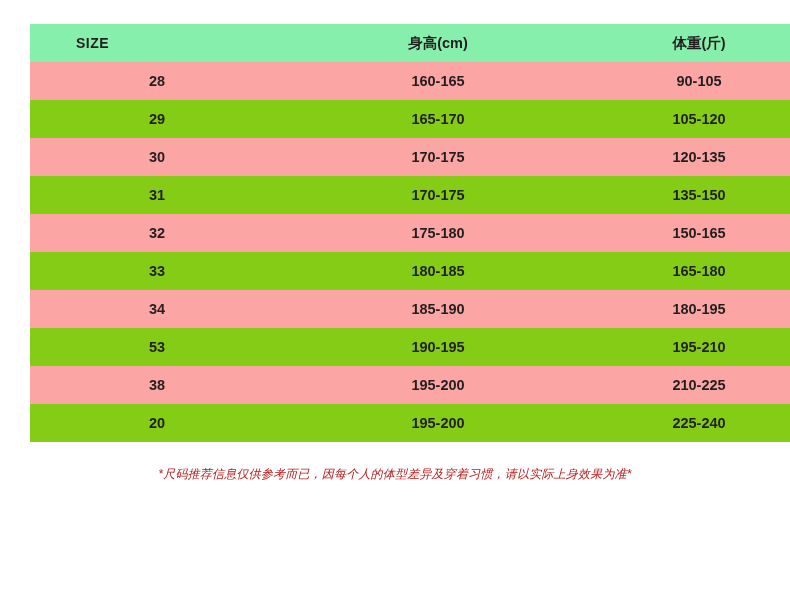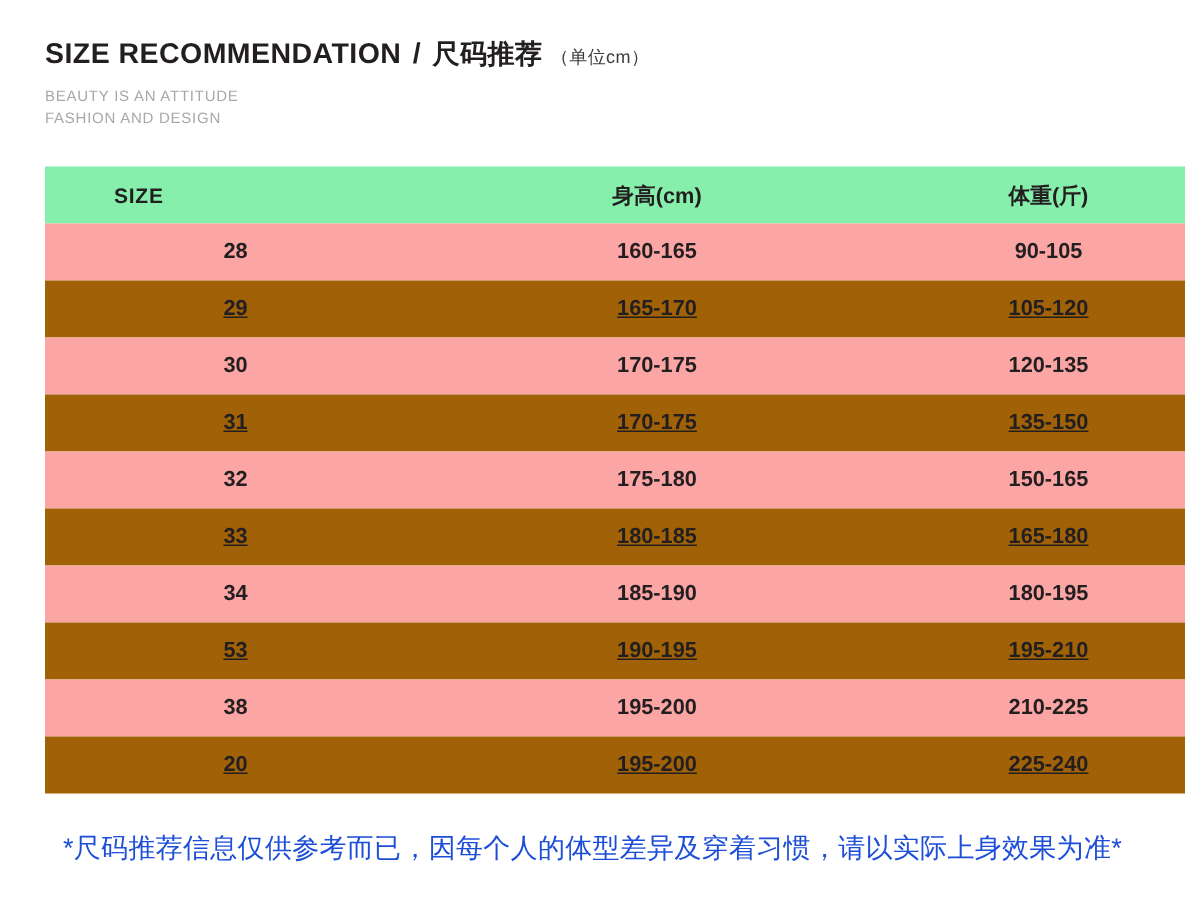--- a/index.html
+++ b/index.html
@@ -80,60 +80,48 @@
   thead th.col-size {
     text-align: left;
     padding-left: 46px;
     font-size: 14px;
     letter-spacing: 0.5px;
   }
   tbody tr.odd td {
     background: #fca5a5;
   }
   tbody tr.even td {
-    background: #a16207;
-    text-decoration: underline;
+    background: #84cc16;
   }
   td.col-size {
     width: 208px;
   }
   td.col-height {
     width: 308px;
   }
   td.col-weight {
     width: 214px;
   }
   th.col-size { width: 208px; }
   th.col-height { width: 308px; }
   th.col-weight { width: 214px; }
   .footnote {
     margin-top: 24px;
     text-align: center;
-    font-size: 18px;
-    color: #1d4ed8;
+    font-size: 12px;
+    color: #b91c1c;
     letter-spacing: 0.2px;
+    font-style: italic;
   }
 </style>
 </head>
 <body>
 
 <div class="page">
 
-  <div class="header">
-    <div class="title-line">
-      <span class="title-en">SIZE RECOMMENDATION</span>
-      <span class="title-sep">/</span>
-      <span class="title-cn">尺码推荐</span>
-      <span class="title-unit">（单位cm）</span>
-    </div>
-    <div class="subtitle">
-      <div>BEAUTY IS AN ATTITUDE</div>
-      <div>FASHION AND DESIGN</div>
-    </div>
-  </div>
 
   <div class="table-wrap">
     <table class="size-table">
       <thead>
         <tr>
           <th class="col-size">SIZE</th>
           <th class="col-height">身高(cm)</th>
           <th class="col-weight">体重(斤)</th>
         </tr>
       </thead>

----

▶ Exercise
Set each line down exactly, starting with the one that contains "tbody tr.odd td" and ending with the last line of the listing; add nothing else.

▶ Written response
   tbody tr.odd td {
     background: #fca5a5;
   }
   tbody tr.even td {
-    background: #a16207;
-    text-decoration: underline;
+    background: #84cc16;
   }
   td.col-size {
     width: 208px;
   }
   td.col-height {
     width: 308px;
   }
   td.col-weight {
     width: 214px;
   }
   th.col-size { width: 208px; }
   th.col-height { width: 308px; }
   th.col-weight { width: 214px; }
   .footnote {
     margin-top: 24px;
     text-align: center;
-    font-size: 18px;
-    color: #1d4ed8;
+    font-size: 12px;
+    color: #b91c1c;
     letter-spacing: 0.2px;
+    font-style: italic;
   }
 </style>
 </head>
 <body>
 
 <div class="page">
 
-  <div class="header">
-    <div class="title-line">
-      <span class="title-en">SIZE RECOMMENDATION</span>
-      <span class="title-sep">/</span>
-      <span class="title-cn">尺码推荐</span>
-      <span class="title-unit">（单位cm）</span>
-    </div>
-    <div class="subtitle">
-      <div>BEAUTY IS AN ATTITUDE</div>
-      <div>FASHION AND DESIGN</div>
-    </div>
-  </div>
 
   <div class="table-wrap">
     <table class="size-table">
       <thead>
         <tr>
           <th class="col-size">SIZE</th>
           <th class="col-height">身高(cm)</th>
           <th class="col-weight">体重(斤)</th>
         </tr>
       </thead>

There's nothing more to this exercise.